I was going to raise them to be strong, confident women. I was going to listen to them and give them advice. Stern but loving. A hard-ass when I needed to be, to make independent, bad-ass women who would go out and make the world a better place.
They would go to Ivy League schools or maybe join a band or perhaps start a business of their own selling stuff on etsy and turn it into a multi-billion-dollar company. Whatever they wanted to do, I would have their backs. I would be their rock, their support system.
I was going to be the perfect mother.
Two of them won’t even know me. One will remember this night where I’m screaming at God and the babies are crying and I am holding desperately onto her like letting go will mean defeat.
Some rational part of my brain tells me I have to do something about the babies. I realize it’s bedtime. I stop myself from cursing out God.
Soon, Morrigan is no longer crying, only sniffling. I take her tiny, silky hand in mine, lead her upstairs, and put on Paw Patrol.
The babies are beside themselves. Wailing, both of them, like I’ve never seen them wailing before. Just seeing their agonized faces makes my tears flow again.
But I must be strong for my babies. I’m here, now, to take care of them.
I pick one up, take her upstairs, put her in Phoenix’s crib. I go downstairs, pick the second one up, take her upstairs, put her in Phoenix’s crib.
I walk away, hoping they’ll calm each other down.
They do not. They’re screaming desperately, wounded and frightened, because their Mommom is wounded and frightened.
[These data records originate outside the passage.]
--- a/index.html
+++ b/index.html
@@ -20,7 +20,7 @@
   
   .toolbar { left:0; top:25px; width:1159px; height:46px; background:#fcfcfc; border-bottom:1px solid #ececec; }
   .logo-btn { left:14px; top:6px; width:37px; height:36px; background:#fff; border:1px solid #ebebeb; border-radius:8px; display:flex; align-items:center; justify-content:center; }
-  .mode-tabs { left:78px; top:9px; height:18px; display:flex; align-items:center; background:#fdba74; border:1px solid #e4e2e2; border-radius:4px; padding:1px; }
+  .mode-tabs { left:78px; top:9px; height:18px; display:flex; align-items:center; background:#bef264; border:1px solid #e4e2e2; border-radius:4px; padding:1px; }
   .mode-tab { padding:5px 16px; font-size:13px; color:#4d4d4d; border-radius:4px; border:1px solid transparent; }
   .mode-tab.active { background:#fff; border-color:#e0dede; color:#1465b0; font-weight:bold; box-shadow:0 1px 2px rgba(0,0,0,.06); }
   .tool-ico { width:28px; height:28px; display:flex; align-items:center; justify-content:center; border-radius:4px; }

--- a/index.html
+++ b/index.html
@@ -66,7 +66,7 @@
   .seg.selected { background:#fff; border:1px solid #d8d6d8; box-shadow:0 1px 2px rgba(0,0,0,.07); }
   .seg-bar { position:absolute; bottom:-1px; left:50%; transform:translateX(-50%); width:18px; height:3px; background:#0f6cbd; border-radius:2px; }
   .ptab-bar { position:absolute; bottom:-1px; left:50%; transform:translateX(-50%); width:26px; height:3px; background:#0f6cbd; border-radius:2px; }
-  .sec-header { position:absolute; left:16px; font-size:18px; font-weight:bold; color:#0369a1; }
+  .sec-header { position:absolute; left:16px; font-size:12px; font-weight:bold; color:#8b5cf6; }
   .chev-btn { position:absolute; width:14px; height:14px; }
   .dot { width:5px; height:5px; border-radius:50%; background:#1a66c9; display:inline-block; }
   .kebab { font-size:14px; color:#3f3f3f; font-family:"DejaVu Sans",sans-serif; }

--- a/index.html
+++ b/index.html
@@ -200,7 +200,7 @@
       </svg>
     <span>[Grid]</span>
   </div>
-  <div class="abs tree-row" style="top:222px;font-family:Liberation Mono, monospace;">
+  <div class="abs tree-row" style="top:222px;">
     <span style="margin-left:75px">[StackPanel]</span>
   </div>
I can’t do this. There is no one to call. All my relatives are hours away, and we don’t have friends good enough close by for me to call someone over to help.
I pick up Phoenix and shush her. Calliope is still screaming. Phoenix calms down. I put her down. She starts screaming.
I pick up Calliope. They’re setting each other off. I calm her down. I put her back down.
They’re both back to screaming.
I go into the guest bedroom. I lie on the bed in the fetal position. My babies are screaming, and I’m crying. Paw Patrol is playing from the master bedroom.
I text Kevin.
Can you come home?
I can’t.
Please come home. (7:01 PM)
They won’t stop screaming
I yelled at Morrigan, and I can’t stop crying
They won’t stop crying
I don’t know what to do and I’m all alone (7:13 PM)
I go into the bedroom. I hold the tears in. I pick Calliope up and dress her in her nightclothes. I put her into her crib with her newborn stimulation video on my tablet. I pick Phoenix up. I dress her in her nightclothes. I put her back down.
I got them calmed down. I can’t be alone anymore. (7:46 PM)
I feed them.
Kevin: Okay. It’s going to take me a few minutes to get away. (7:57 PM)
Me: Ok. I’m sorry. I’m so sorry. (7:58 PM)
Kevin: Don’t be. (7:58 PM)
I go in to lay down with Morrigan.
The front door opens.
Kevin comes upstairs. He’s still wearing his chef coat and hat. Morrigan takes his hat and puts it on her head. She laughs. He goes and gets her ready for bed.
I lay on our bed thinking about how none of this makes any fucking sense.